QR codes and scams
QR or "quick response" codes are those square shaped images that look like a bar code. They're composed of digital black modules and square dots arranged in a square grid on a white background. Make sense? No? Okay, here's a picture of one:
The QR code system was invented back in 1994 by Toyota to track components during the manufacturing of its vehicles. In the last 10 years or so we've seen them being adopted by businesses as a simple way to track their products and, more importantly for our purposes, direct customers to their websites, streamline online transactions and so on.

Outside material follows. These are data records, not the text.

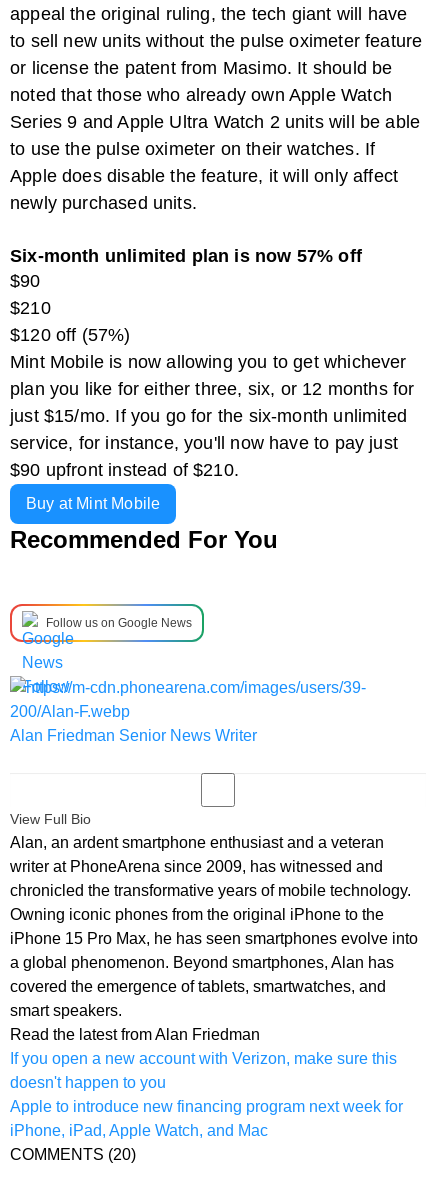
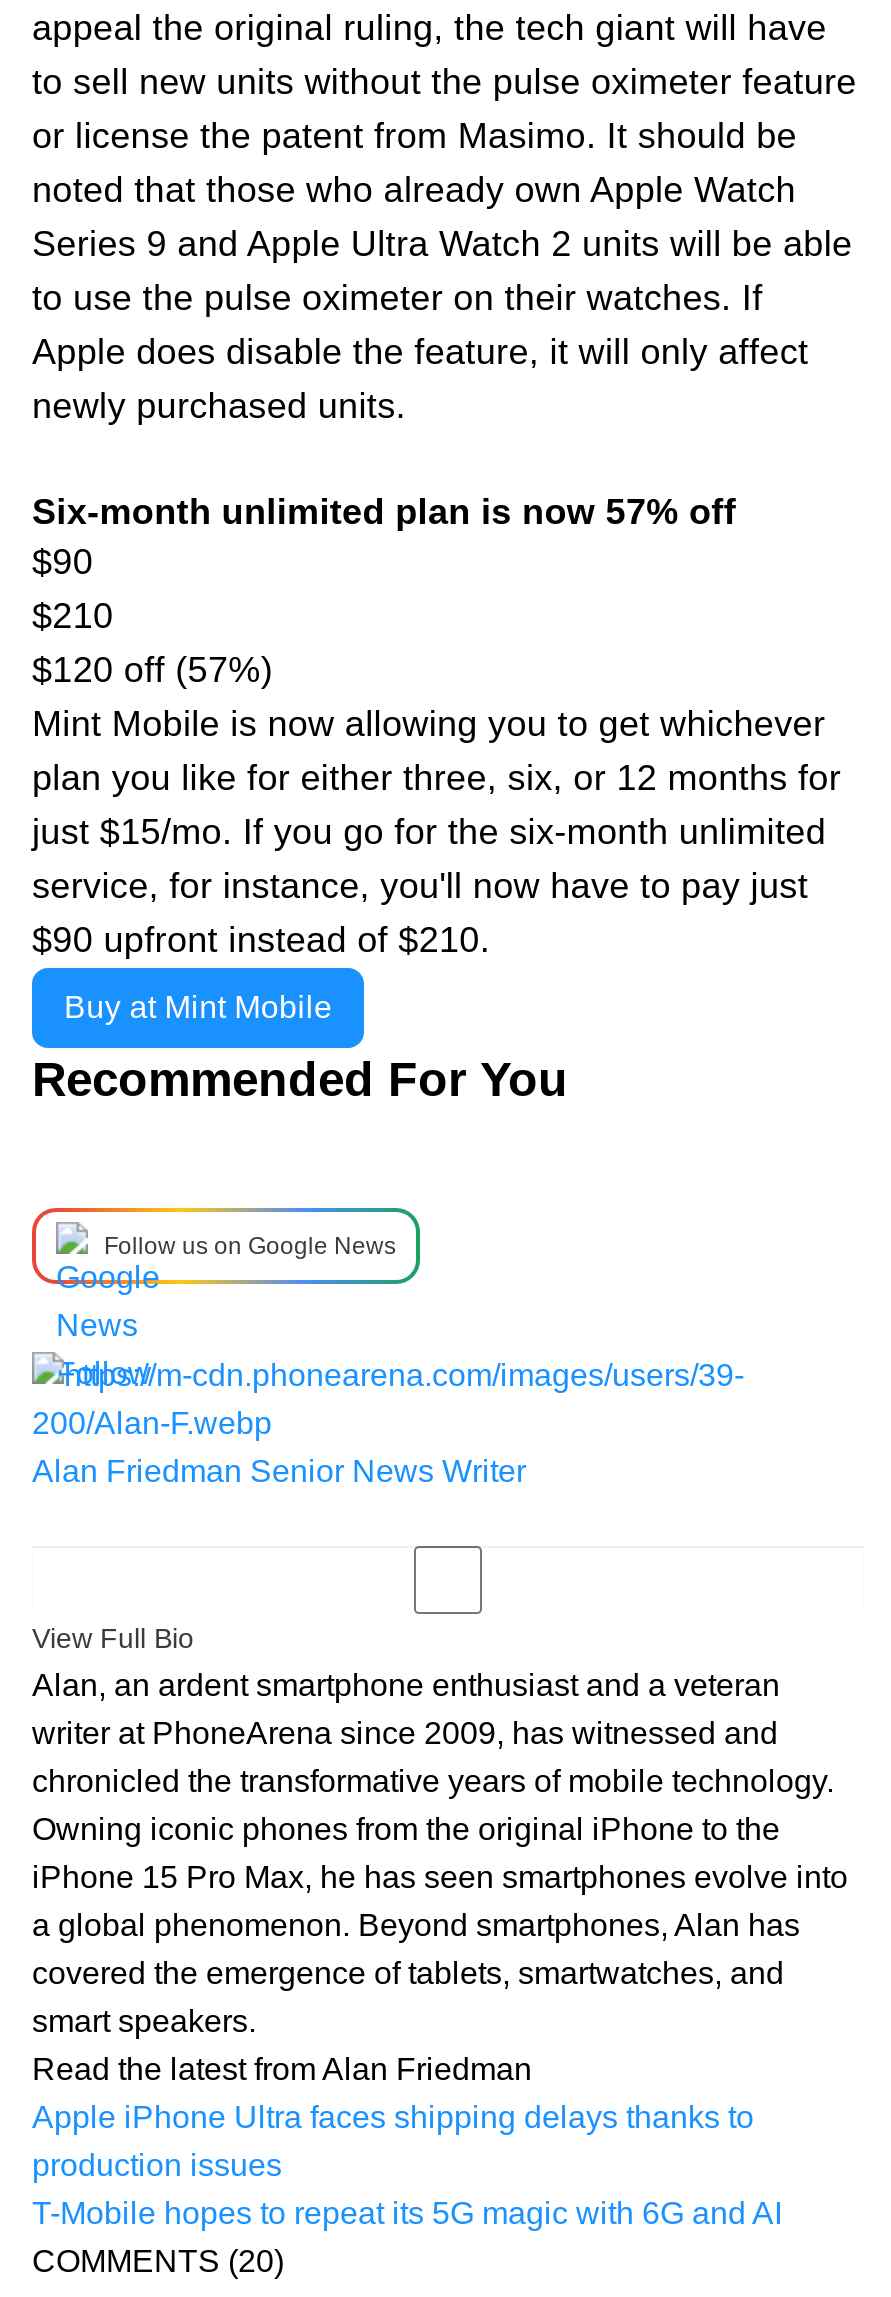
- If you open a new account with Verizon, make sure this
- doesn't happen to you
- Apple to introduce new financing program next week for
- iPhone, iPad, Apple Watch, and Mac
+ Apple iPhone Ultra faces shipping delays thanks to
+ production issues
+ T-Mobile hopes to repeat its 5G magic with 6G and AI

QR codes have been widely adopted in Asia, particularly China, with vendors such as WeChatPay and AliPay introducing technologies that integrate the mobile phone QR code scanning capabilities into online payment systems to drive retail sales. The result is QR codes are often posted on websites, advertisements, restaurants, etc. as a way to enable users to retrieve information and even process a transaction. And that's where the cyber criminals come in.
Cyber criminals are using a variety of techniques to superimpose their own QR code over the one posted by the business. This allows them to redirect the user to a malicious website to capture their credentials, install malware on their smart phone, and so on. Or they generate a generic, somewhat vague poster or advertisement designed to play on your sense of curiosity and include a malicious QR code.
Is it a problem? One article reports that about $17 milliion CAD has been stolen in China’s Guangdong province, which largely uses QR codes for everyday business. On top of that there are the other criminal activities such as click fraud and credentials theft. So yes, this is a problem and because QR codes are gaining popularity, it's only going to get worse.
How do you protect yourself? Here area few basic tips:
- Before scanning a QR code, take a good look at the code for any signs of tampering such as a sticker placed on a printed menu or pamphlet.
- Look out for pixelated images and logos, as well as spelling mistakes to identify fake codes.
- Use a secure QR code scanner that can flag malicious websites and show the actual URL before scanning the code.
- Do not key in any personal information after scanning a QR code.
- Be wary about scanning a code in public places, like transportation depots, bus stops or city centres, even if it’s on a printed poster.
Bottom line—be extra attentive when scanning QR codes. As more mobile payment platforms are making their way into the mainstream, it is important that users, merchants and organizations using QR codes practice the necessary precautions to ensure that all parties do not lose money or data to similar scams.